0

tidymodelRs out there!

The Goal: reuse a recipe object for multiple modeling types (logistic, RF, etc).

The Data: survey data that I have condensed to outcome_yes (numeric count of when something happened), outcome_no (numeric count of when that something didn't happen), total_tested (numeric count of times we wanted to see what would happen -- sum of yes and no outcome variables), cat_pred (yes/no categorical predictor), and num_pred (count potential outcome barriers).

What works:

  1. Using glm() with cbind():
example_data |>
  glm(
    cbind(outcome_yes, outcome_no) ~ cat_pred + num_pred,
    family = binomial(),
    data = _
  )
  1. Using events/trials syntax:
example_data |>
  glm(
    outcome_yes / total_tested ~ cat_pred + num_pred,
    family = binomial(),
    weights = total_tested,
    data = _
  )

The 2 above methods provide the same results and have also been replicated in SAS.

The ISSUE: Using either of the methods expressed above within a recipe() yields the error...

Error in `inline_check()`:
! No in-line functions should be used here; use steps to define baking actions.
Backtrace:
 1. recipes::recipe(...)
 2. recipes:::recipe.formula(...)
 3. recipes:::form2args(formula, data, ...)
 4. recipes:::inline_check(formula)

The next attempt involved using this tidymodels multivariate analysis example where the dependent variable was changed to outcome_yes + outcome_no. Successful until the fit() step shown below:

the_recipe <-
  recipe(
    outcome_yes + outcome_no ~ cat_pred + num_pred,
    family = binomial(),
    data = example_data
  ) |> 
  step_relevel(all_factor_predictors(), ref_level = 'No') |> 
  step_dummy(all_factor_predictors())

the_model <-
  logistic_reg() |> 
  set_engine('glm') |> 
  set_mode('classification')

the_workflow <-
  workflow() |> 
  add_recipe(the_recipe) |> 
  add_model(the_model)

the_workflow |> 
  fit(example_data)

The fit() also didn't like me:

Error in `check_outcome()`:
! For a classification model, the outcome should be a `factor`, not a `tbl_df`.
Backtrace:
  1. generics::fit(the_workflow, example_data)
  2. workflows:::fit.workflow(the_workflow, example_data)
  3. workflows::.fit_model(workflow, control)
  5. workflows:::fit.action_model(...)
  6. workflows:::fit_from_xy(spec, mold, case_weights, control_parsnip)
  8. parsnip::fit_xy.model_spec(...)
  9. parsnip:::xy_form(...)
 10. parsnip:::check_outcome(env$y, object)

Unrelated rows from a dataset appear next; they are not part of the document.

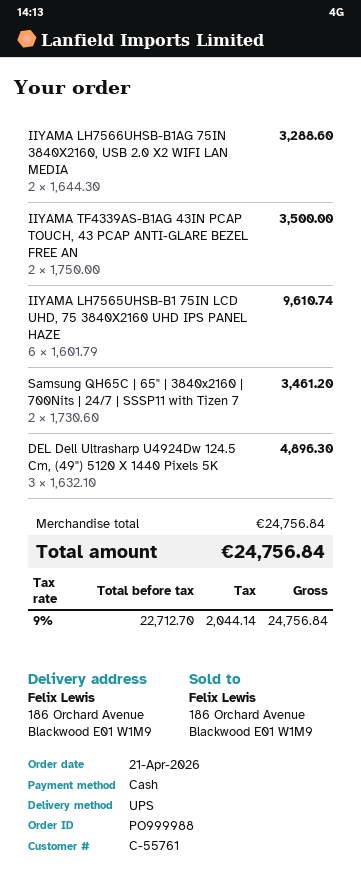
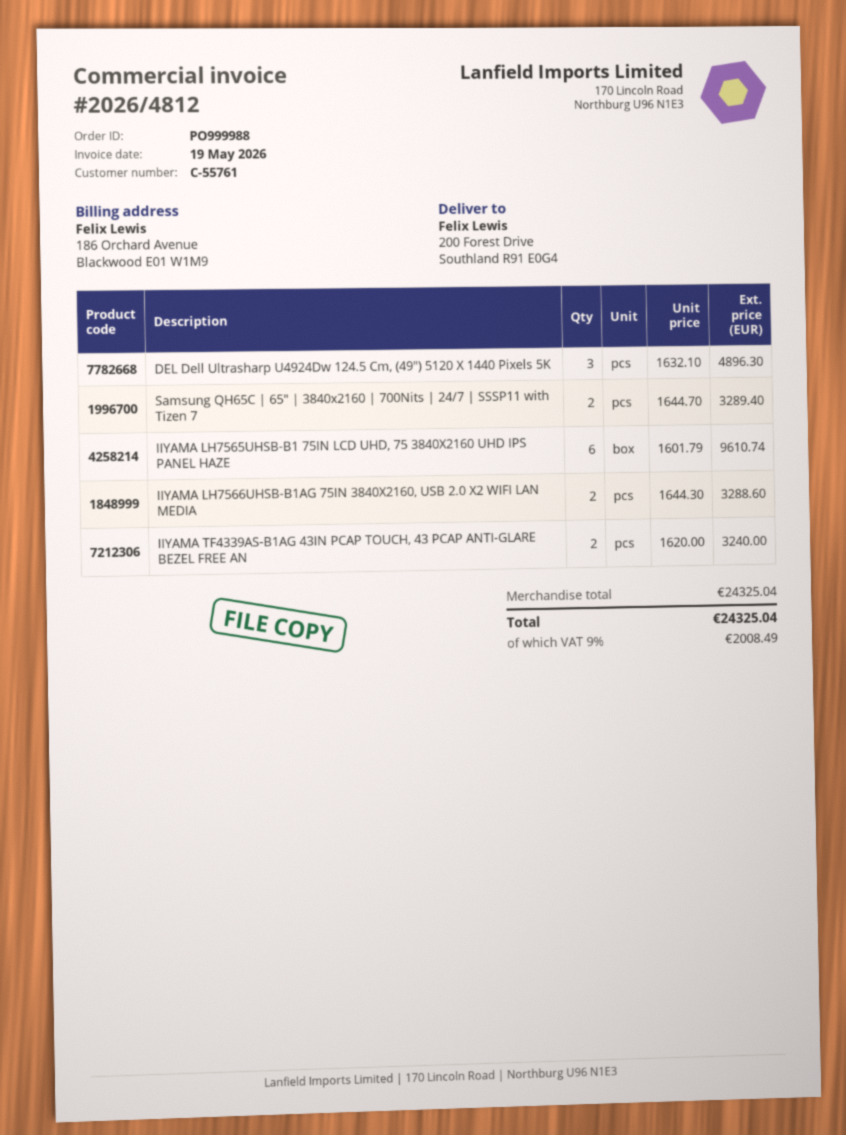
ship to: 186 Orchard Avenue, Blackwood E01 W1M9 -> 200 Forest Drive, Southland R91 E0G4
IIYAMA TF4339AS-B1AG 43IN PCAP TOUCH, 43 PCAP ANTI-GLARE BEZEL FREE AN: 2 x 1750.00 = 3500.00 -> 2 x 1620.00 = 3240.00
Samsung QH65C | 65" | 3840x2160 | 700Nits | 24/7 | SSSP11 with Tizen 7: 2 x 1730.60 = 3461.20 -> 2 x 1644.70 = 3289.40
subtotal: 24756.84 -> 24325.04
tax: 9% = 2044.14 -> 9% = 2008.49
total: 24756.84 -> 24325.04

Any help to get me past this would be a tremendous! Again, the goal is to create a recipe that can be used within the workflow and then incorporated with multiple modeling types. Thank you for reading this far and I appreciate your time.

KG

kyle-G
  • 51
  • 5
  • In addition to @hannahfrick's suggestion below, you may be interested in outlining how you would like to use this [in this GH issue](https://github.com/tidymodels/parsnip/issues/266). – Julia Silge Jun 29 '23 at 20:11

1 Answers1

1

A formula like cbind(count_yes, count_no) ~ . won't work with a parsnip model because tidymodels expects the outcome for a classification problem to be a factor. You can, however, use case weights. I'd recommend reading through https://www.tidyverse.org/blog/2022/05/case-weights/ for more context on case weights in the tidymodels framework.

library(tidymodels)

set.seed(403)
example_data <- tibble(
  outcome_yes = rpois(10, 4),
  outcome_no = rpois(10, 6),
  total_tested = outcome_yes + outcome_no,
  cat_pred = sample(c("yes", "no"), size = 10, replace = TRUE) %>% factor(),
  num_pred = rnorm(10)
)

# we are trying to do this via tidymodels
example_data |>
  glm(
    cbind(outcome_yes, outcome_no) ~ cat_pred + num_pred,
    family = binomial(),
    data = _
  )
#> 
#> Call:  glm(formula = cbind(outcome_yes, outcome_no) ~ cat_pred + num_pred, 
#>     family = binomial(), data = example_data)
#> 
#> Coefficients:
#> (Intercept)  cat_predyes     num_pred  
#>     -0.7720       0.3364       0.2043  
#> 
#> Degrees of Freedom: 9 Total (i.e. Null);  7 Residual
#> Null Deviance:       5.107 
#> Residual Deviance: 3.879     AIC: 35.94

the_model <-
  logistic_reg() |> 
  set_engine('glm') |> 
  set_mode('classification')

# tidymodels expects the outcome for classification models to be a factor
fit(the_model, 
    cbind(outcome_yes, outcome_no) ~ cat_pred + num_pred, 
    data = example_data)
#> Error in `check_outcome()`:
#> ! For a classification model, the outcome should be a `factor`, not a `matrix`.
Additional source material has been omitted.